[Structured diff data]
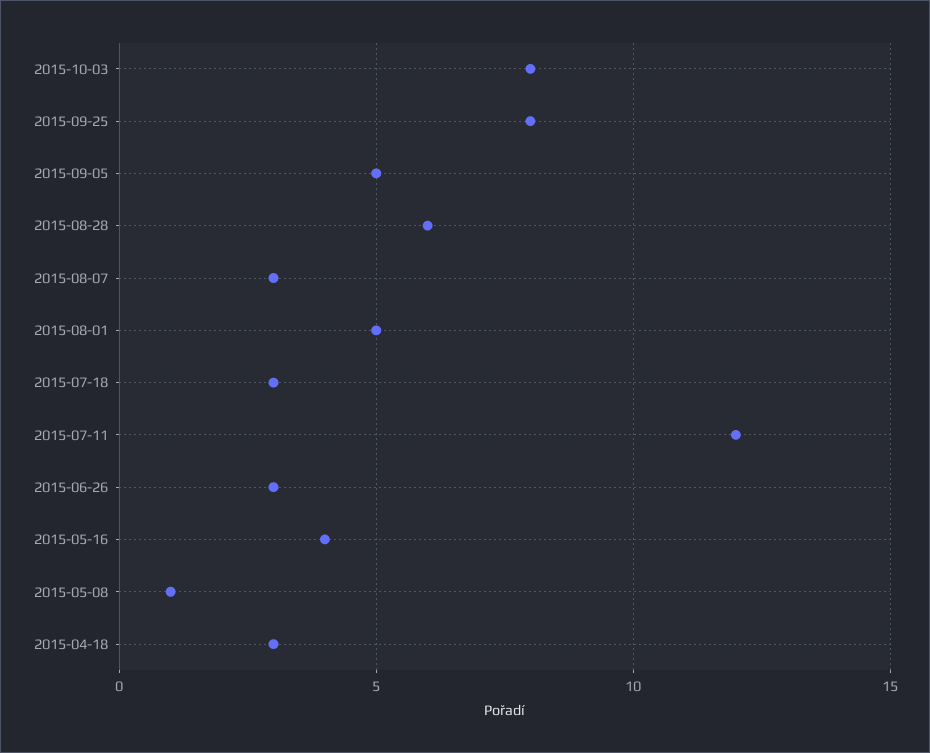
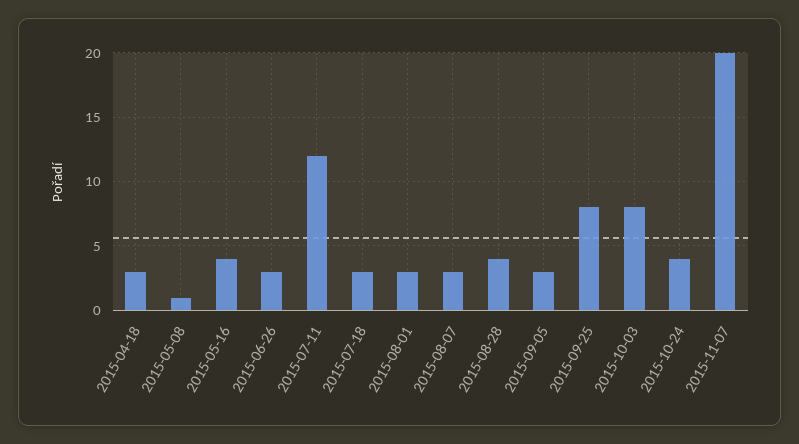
2015-09-05: 5 -> 3
2015-08-28: 6 -> 4
2015-08-01: 5 -> 3
2015-10-24: none -> 4
2015-11-07: none -> 20

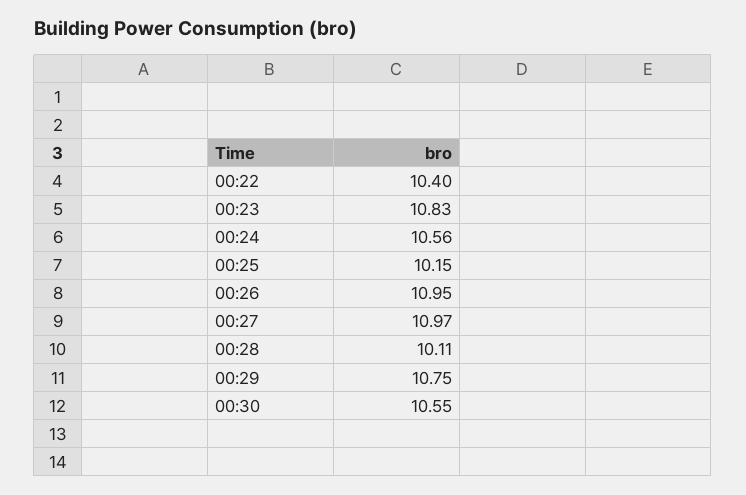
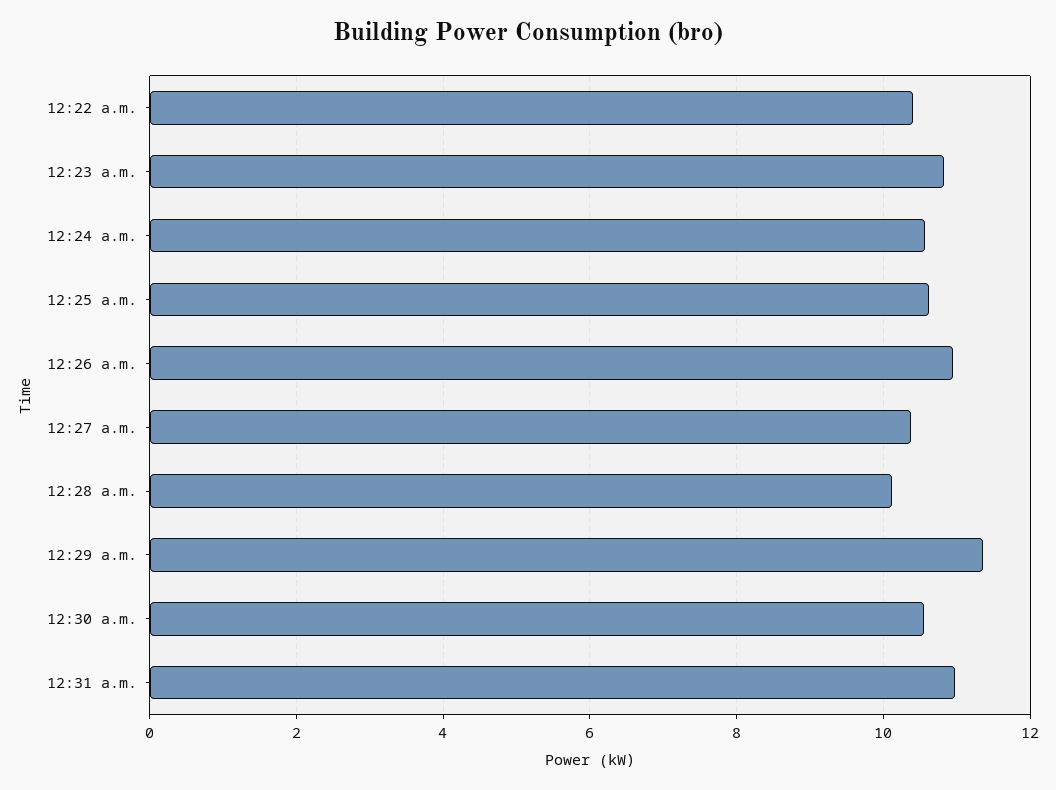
00:25: 10.15 -> 10.6
00:27: 10.97 -> 10.4
00:29: 10.75 -> 11.4
12:31 a.m.: none -> 11

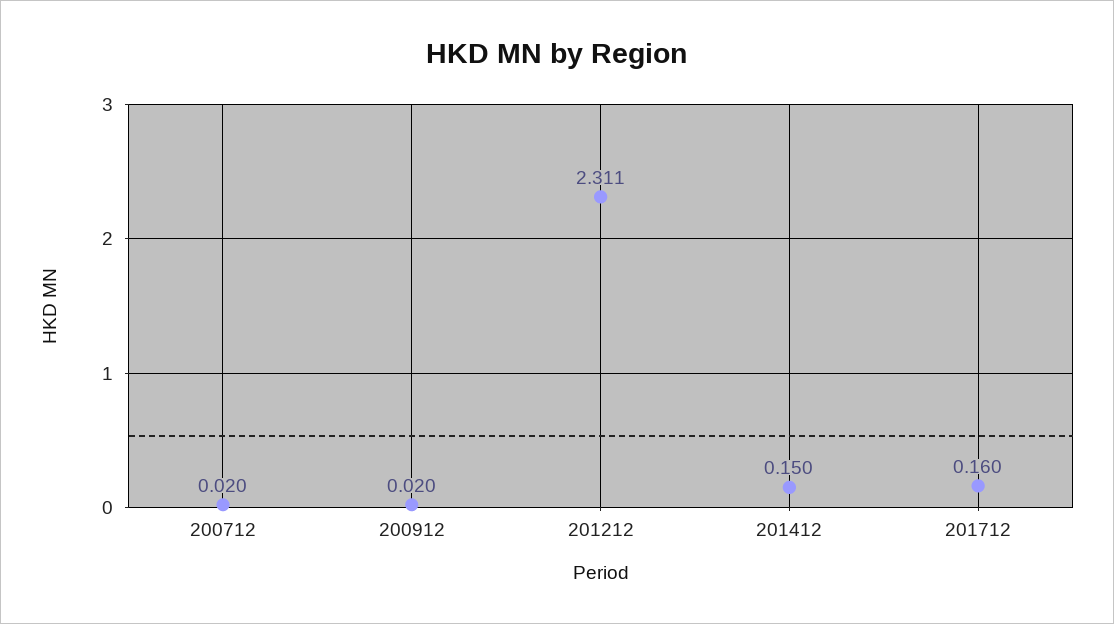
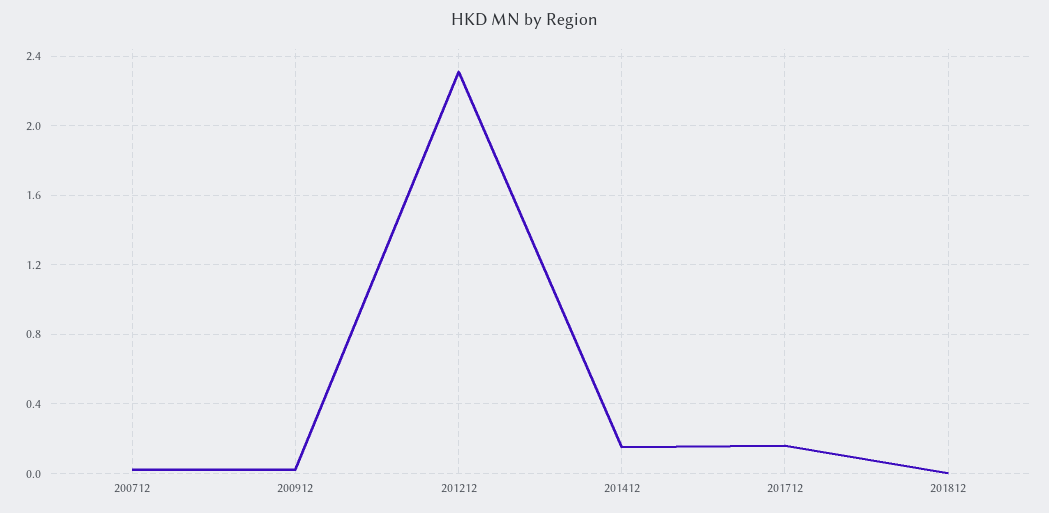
201812: none -> 0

About this task: Beginning with the line where "00:25: 10.15 -> 10.6" appears, restate word for word every line down to the last one in the data, but keep the pictures out.

Solved exercise:
00:25: 10.15 -> 10.6
00:27: 10.97 -> 10.4
00:29: 10.75 -> 11.4
12:31 a.m.: none -> 11

201812: none -> 0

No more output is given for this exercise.